--- Records for the exercise Enclosed Below ---

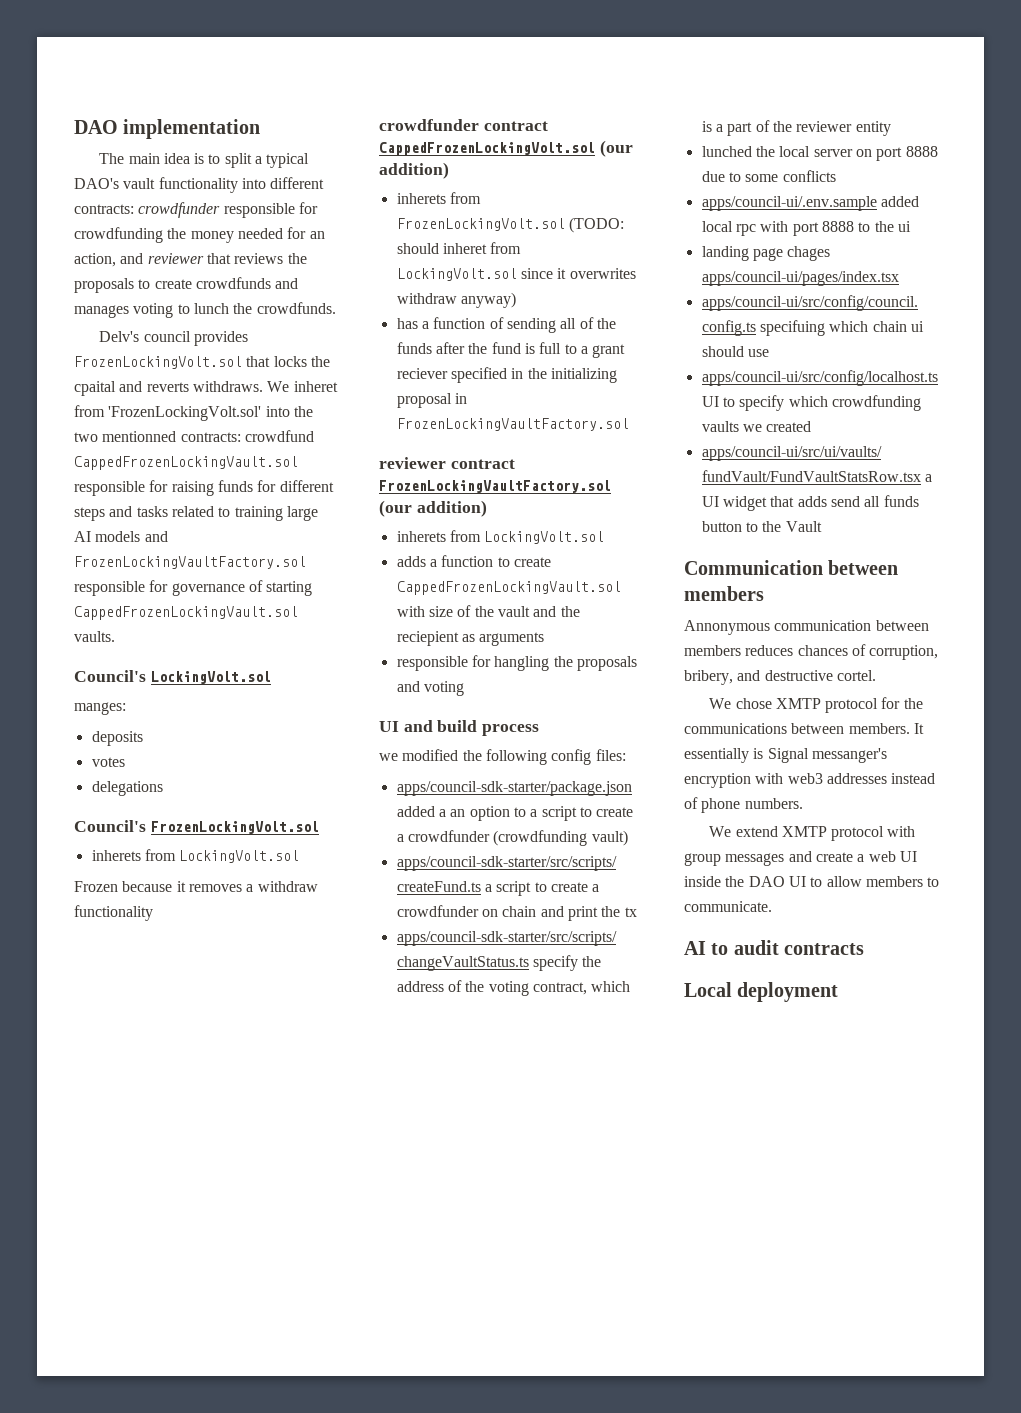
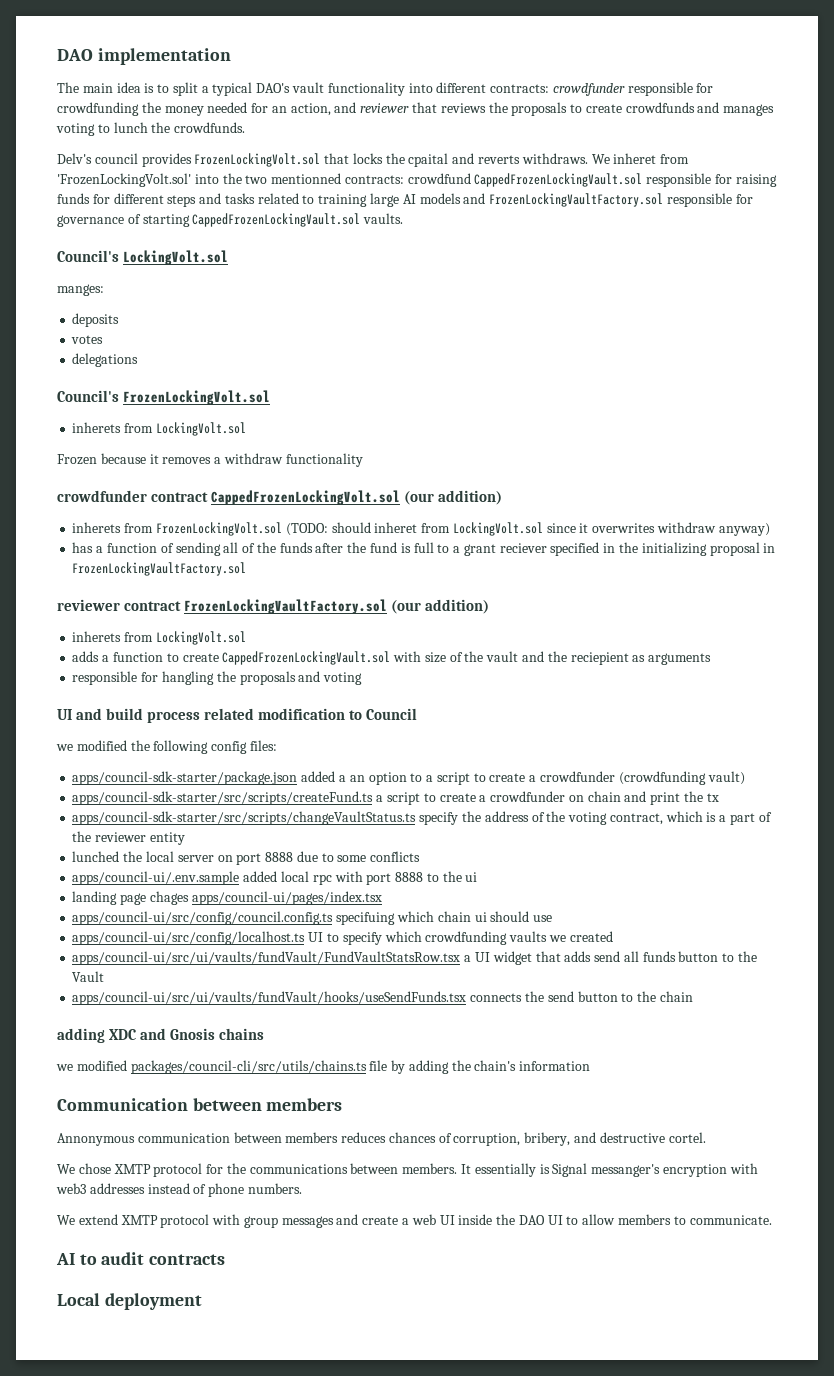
- UI and build process
+ UI and build process related modification to Council
+ apps/council-ui/src/ui/vaults/fundVault/hooks/useSendFunds.tsx connects the send button to the chain
+ adding XDC and Gnosis chains
+ we modified packages/council-cli/src/utils/chains.ts file by adding the chain's information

--- End of Enclosed Records for the exercise ---

All of the entries above should be retyped exactly, with the pictures left out.

## Task result
- UI and build process
+ UI and build process related modification to Council
+ apps/council-ui/src/ui/vaults/fundVault/hooks/useSendFunds.tsx connects the send button to the chain
+ adding XDC and Gnosis chains
+ we modified packages/council-cli/src/utils/chains.ts file by adding the chain's information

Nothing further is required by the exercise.